DESCRIPTION (provided by applicant): Ideal biomarkers of acute and delayed radiation injury after a radiological/nuclear terrorist incident are those that arise and are measurable prio to manifestation of tissue injuries, typically one to a few days after ionizing radiation (IR) exposure. They should also be measurable in a non-invasive or minimally invasive way - for example, using peripheral blood samples. High-dose IR induces acute and delayed injuries to both hematopoietic and solid tissues. Hematopoietic stem cells (HSCs) and mesenchymal stem cells (MSCs) are critical for regenerating and repairing these tissues. MSCs differentiate into osteoblasts, chondrocytes, and adipocytes while HSCs are precursors of various types of blood cells. We showed that HSCs and MSCs undergo IR-induced senescence, a stable post-mitotic state, after IR. In contrast, most differentiated blood cells undergo apoptosis after IR and are quickly cleared. HSCs and MSCs generally reside in the bone marrow, but small numbers can always be detected and isolated from peripheral blood. In this SBIR project, we propose to use cellular senescence as the biological end-point for radiation biodosimetry. We will develop integrated microfluidic chips, termed "Senescence-Chips", for rapid and accurate detection of senescent cells, particularly, IR-induced senescent HSCs and MSCs, as well as circulating cytokines/chemokines due to the senescence-associated secretory phenotype (SASP), from small volumes of human peripheral blood. The project builds on our recently published progress in characterizing the IR-induced senescence of HSCs and MSCs, the SASP as a stable (chronic) phenotype of senescent cells, and the development of a new mouse model (p16-3MR C57BL/6 mice) that allows us to identify, track - and, importantly, inducibly kill - senescent cell in vivo and at will. Our novel microfluidic chips contain multiple functional modules that will capture and enumerate the total and senescent populations of HSCs and MSCs, down to single cells, and simultaneously detect SASP, in peripheral blood. The chips will be validated using cell lines, mouse models, and human clinical samples. Senescence-chips will enable low-cost, reproducible, highly specific and sensitive multiplex measurements of human peripheral blood for radiation biodosimetry, thus serving as a field-deployable platform for radiological/nuclear medical countermeasures including emergency triage and medical responses.

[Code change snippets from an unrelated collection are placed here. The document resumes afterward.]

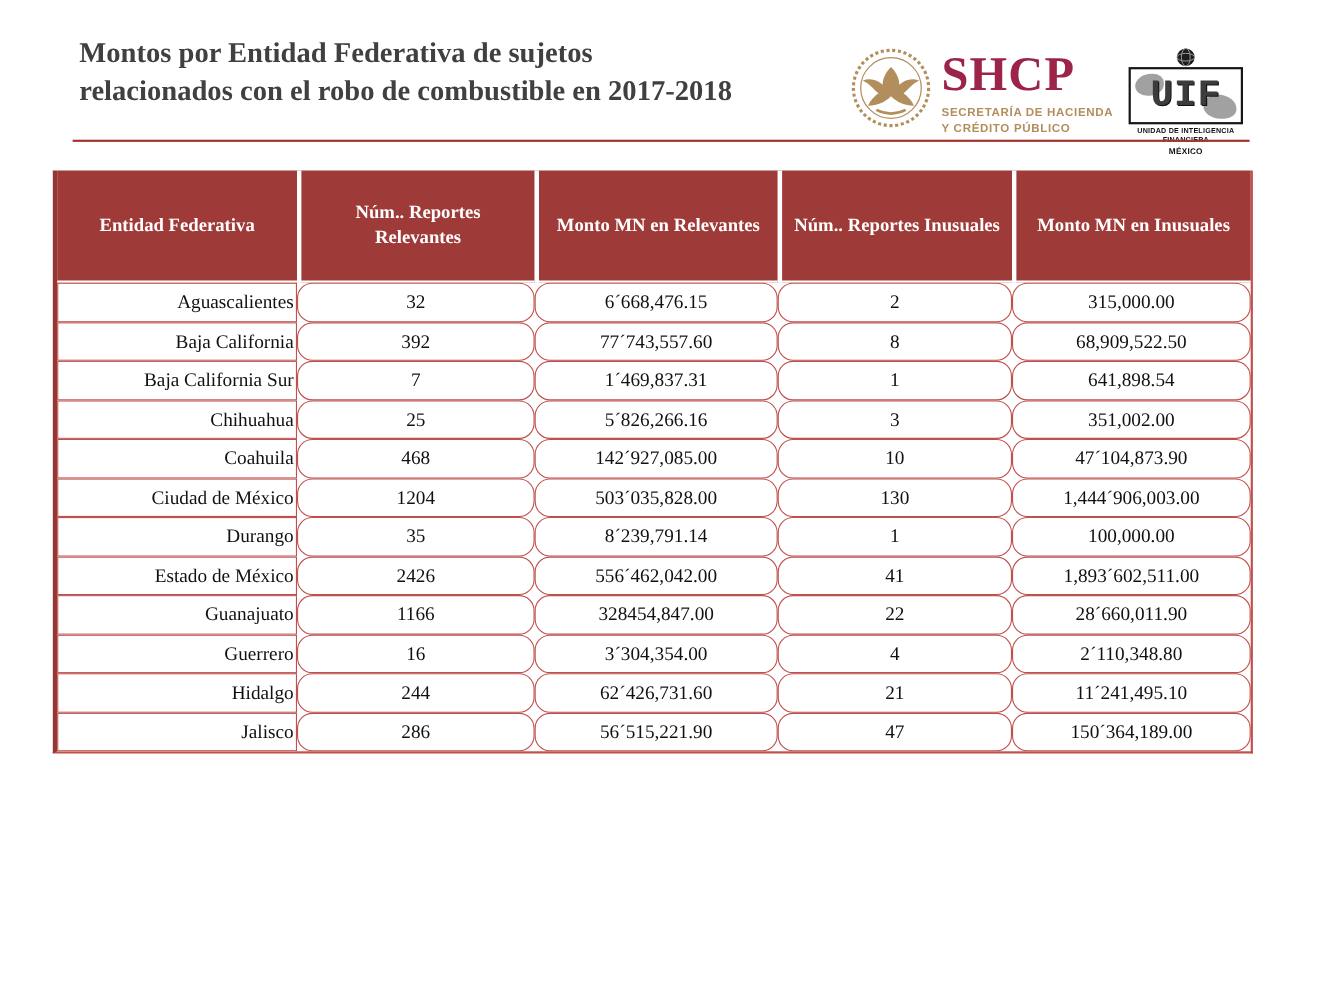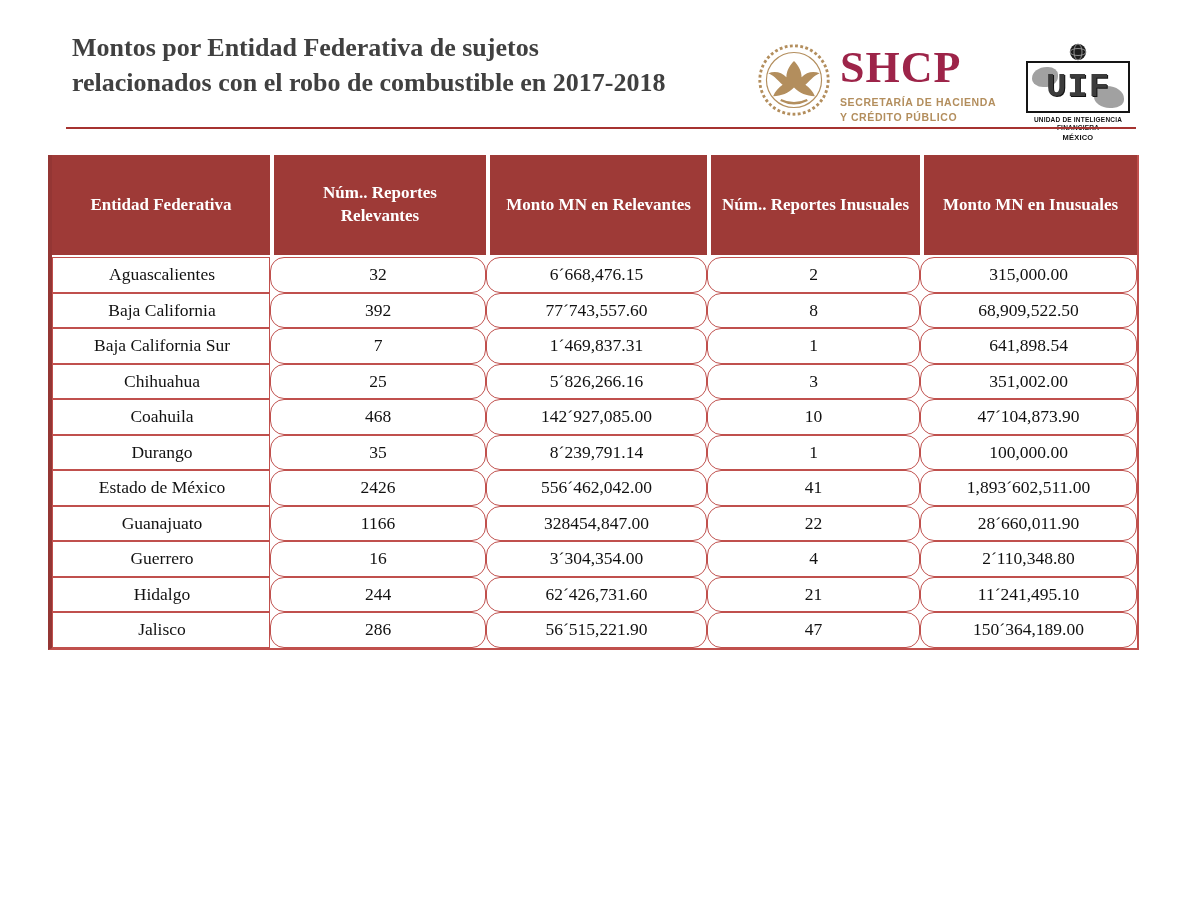--- a/index.html
+++ b/index.html
@@ -26,8 +26,8 @@
 
   
   .shcp-logo{
-    position:absolute;left:756px;top:40px;
-    display:flex;align-items:flex-start;gap:8px;
+    position:absolute;left:772px;top:40px;
+    display:flex;align-items:flex-end;gap:8px;
   }
   .shcp-text{display:flex;flex-direction:column;margin-top:6px;}
   .shcp-acronym{

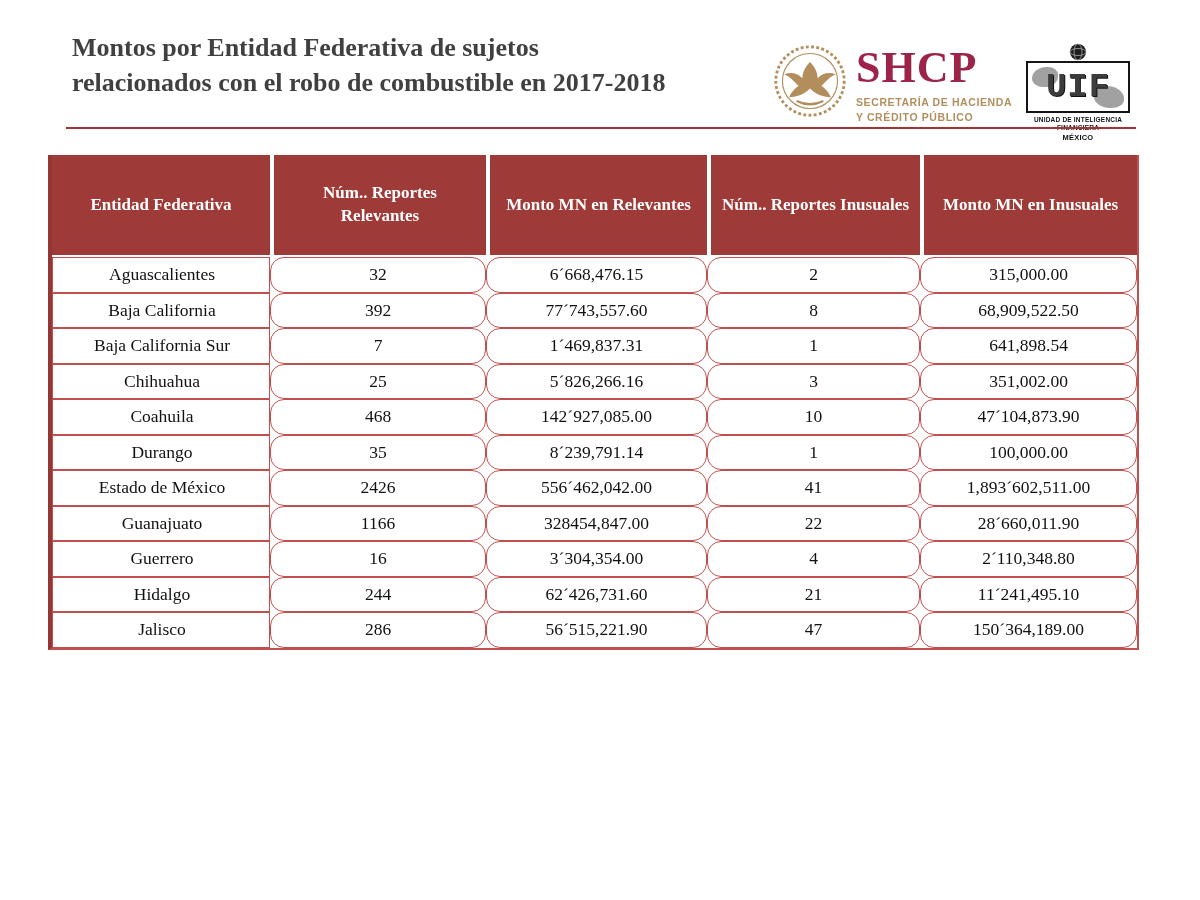--- a/index.html
+++ b/index.html
@@ -99,7 +99,7 @@
     background:#fff;
     white-space:nowrap;overflow:hidden;
   }
-  .data-table td.left{text-align:center;padding-left:4px;}
+  .data-table td.left{text-align:right;padding-left:4px;}
   .data-table td.center{text-align:center;border-radius:14px;}
 </style>
 </head>

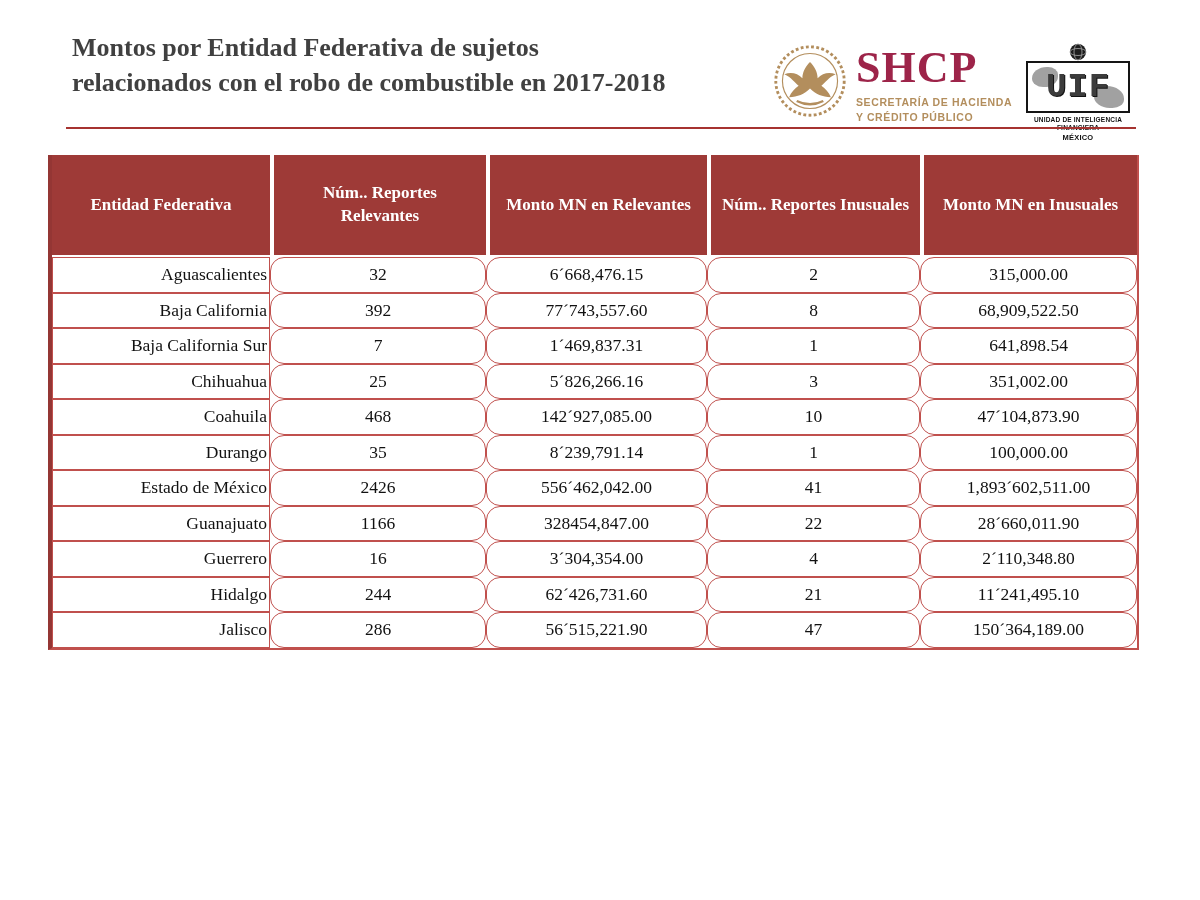--- a/index.html
+++ b/index.html
@@ -203,6 +203,13 @@
         <td class="center">47´104,873.90</td>
       </tr>
       <tr>
+        <td class="left">Ciudad de México</td>
+        <td class="center">1204</td>
+        <td class="center">503´035,828.00</td>
+        <td class="center">130</td>
+        <td class="center">1,444´906,003.00</td>
+      </tr>
+      <tr>
         <td class="left">Durango</td>
         <td class="center">35</td>
         <td class="center">8´239,791.14</td>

描述（由申请方提供）：放射性/核恐怖事件后急性和迟发性辐射损伤的理想生物标志物是在组织损伤表现之前出现并可测量的生物标志物，通常是在电离辐射（IR）暴露后1至几天。它们还应该以非侵入性或微创方式进行测量-例如，使用外周血样本。大剂量IR可引起造血和实体组织的急性和迟发性损伤。造血干细胞（HSC）和间充质干细胞（MSC）对于再生和修复这些组织至关重要。MSC分化成骨细胞、软骨细胞和脂肪细胞，而HSC是各种类型血细胞的前体。我们发现，造血干细胞和骨髓间充质干细胞经历IR诱导的衰老，一个稳定的有丝分裂后的状态，IR后。相反，大多数分化的血细胞经历IR后凋亡，并迅速清除。HSC和MSC通常存在于骨髓中，但总是可以从外周血中检测和分离出少量。在这个SBIR项目中，我们建议使用细胞衰老作为辐射生物剂量学的生物终点。我们将开发集成的微流控芯片，称为“衰老芯片”，用于快速准确地检测衰老细胞，特别是IR诱导的衰老HSC和MSC，以及由于衰老相关分泌表型（SASP）而引起的循环细胞因子/趋化因子，从少量人外周血中。该项目建立在我们最近发表的表征HSC和MSC的IR诱导衰老的进展，SASP作为衰老细胞的稳定（慢性）表型，以及一种新的小鼠模型（p16- 3 MR C57 BL/6小鼠）的开发上，该模型使我们能够识别，跟踪-重要的是，诱导性地杀死-体内和随意的衰老细胞。我们的新型微流控芯片包含多个功能模块，这些模块将捕获和计数HSC和MSC的总群体和衰老群体，直至单个细胞，并同时检测外周血中的SASP。这些芯片将使用细胞系、小鼠模型和人类临床样本进行验证。衰老芯片将使低成本，可重复的，高特异性和灵敏度的多路测量人类外周血的辐射生物剂量测定，从而作为一个现场部署的平台，放射/核医学对策，包括紧急分流和医疗反应。